The Ankylosauria is a group of herbivorous, quadrupedal, armoured dinosaurs subdivided in two major clades, the Ankylosauridae and the Nodosauridae. The most derived members of this clade are characterized by shortened skulls, pyramidal squamosal horns, and tail clubs, among other features. Nodosauridae have a kinked ischium and more massive osteoderms, but lack a tail club. Ankylosaurs were present primarily in Asia and North America, but the early origins of this clade are ambiguous. A three-dimensionally preserved ankylosaurian discovered in the Suncor Millennium Mine in northeastern Alberta, Canada, offers new evidence for understanding the anatomy of this group.
The new specimen, Borealopelta markmitchelli, from the Early Cretaceous of Alberta, preserves integumentary structures as organic layers, including continuous fields of epidermal scales and intact horn sheaths capping the body armor. The generic name Borealopelta is derived from “borealis” (Latin, “northern”) and “pelta” (Greek, “shield”). The specific epithet markmitchelli honors Mark Mitchell for his preparation of the holotype.

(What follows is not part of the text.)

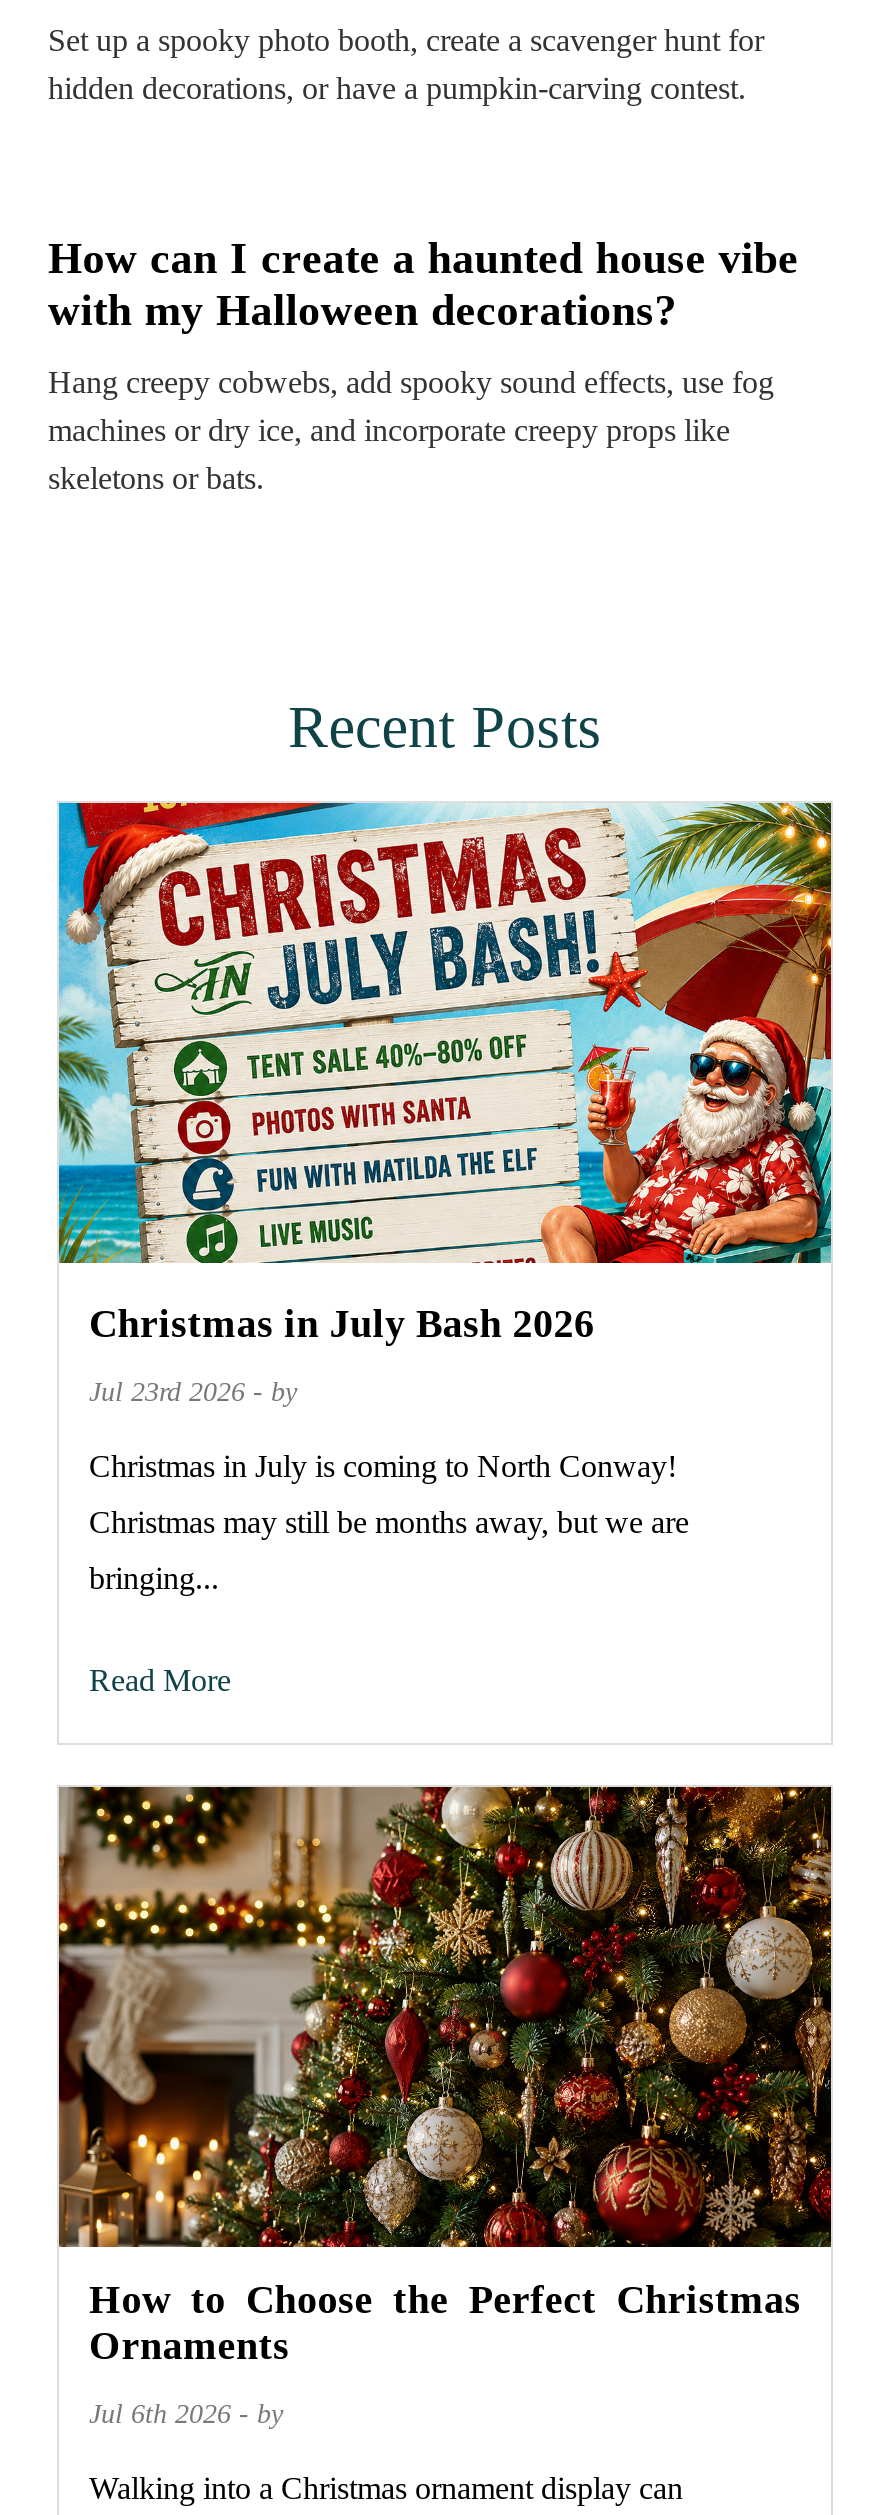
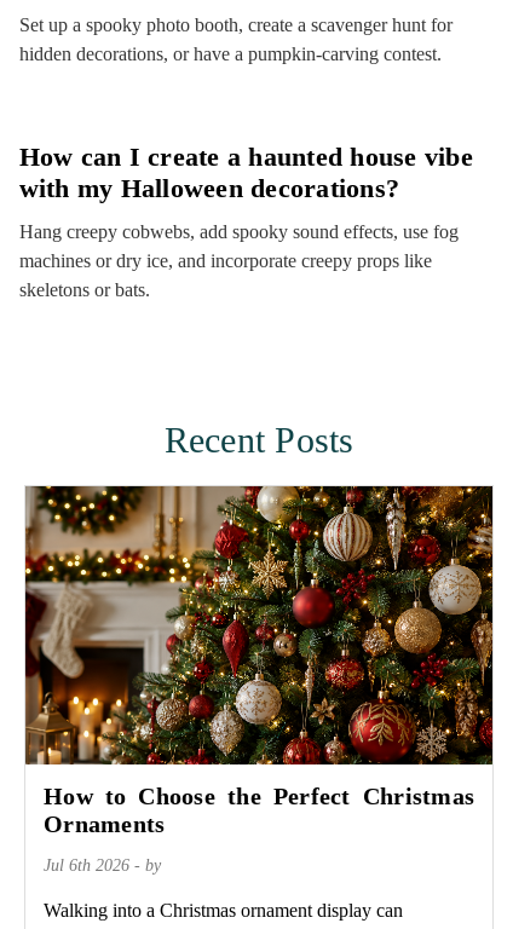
[57,801,833,1697] [image] | Christmas in July Bash 2026 | Jul 23rd 2026 - by | Christmas in July is coming to North Conway! | Christmas may still be months away, but we are | bringing... | Read More -> none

The holotype (TMP 2011.033.0001), with an estimated living mass of 1,300 kg, is an articulated specimen preserving the head, neck, most of the trunk and sacrum, a complete right and a partial left forelimb and manus, and partial pes. The skull is covered in dermal plates, which are overlain by their associated epidermal scales. Cervical and thoracic osteoderms form continuous transverse rows completely separated by transverse rows of polygonal basement scale. Osteoderms are covered by a thick, dark gray to black organic layer, representing the original, diagenetically altered, keratinous epidermal scales. The distribution of the film correlates well to the expected distribution of melanin, a pigment present in some vertebrate integumentary structures. The keratinized tissues in this nodosaur are heavily pigmented. The possible presence of eumelanin and pheomelanin, suggested it had reddish-brown camouflage. The evidence of countershading in a large, heavily armored herbivorous dinosaur also provides a unique insight into the predator-prey dynamic of the Cretaceous Period.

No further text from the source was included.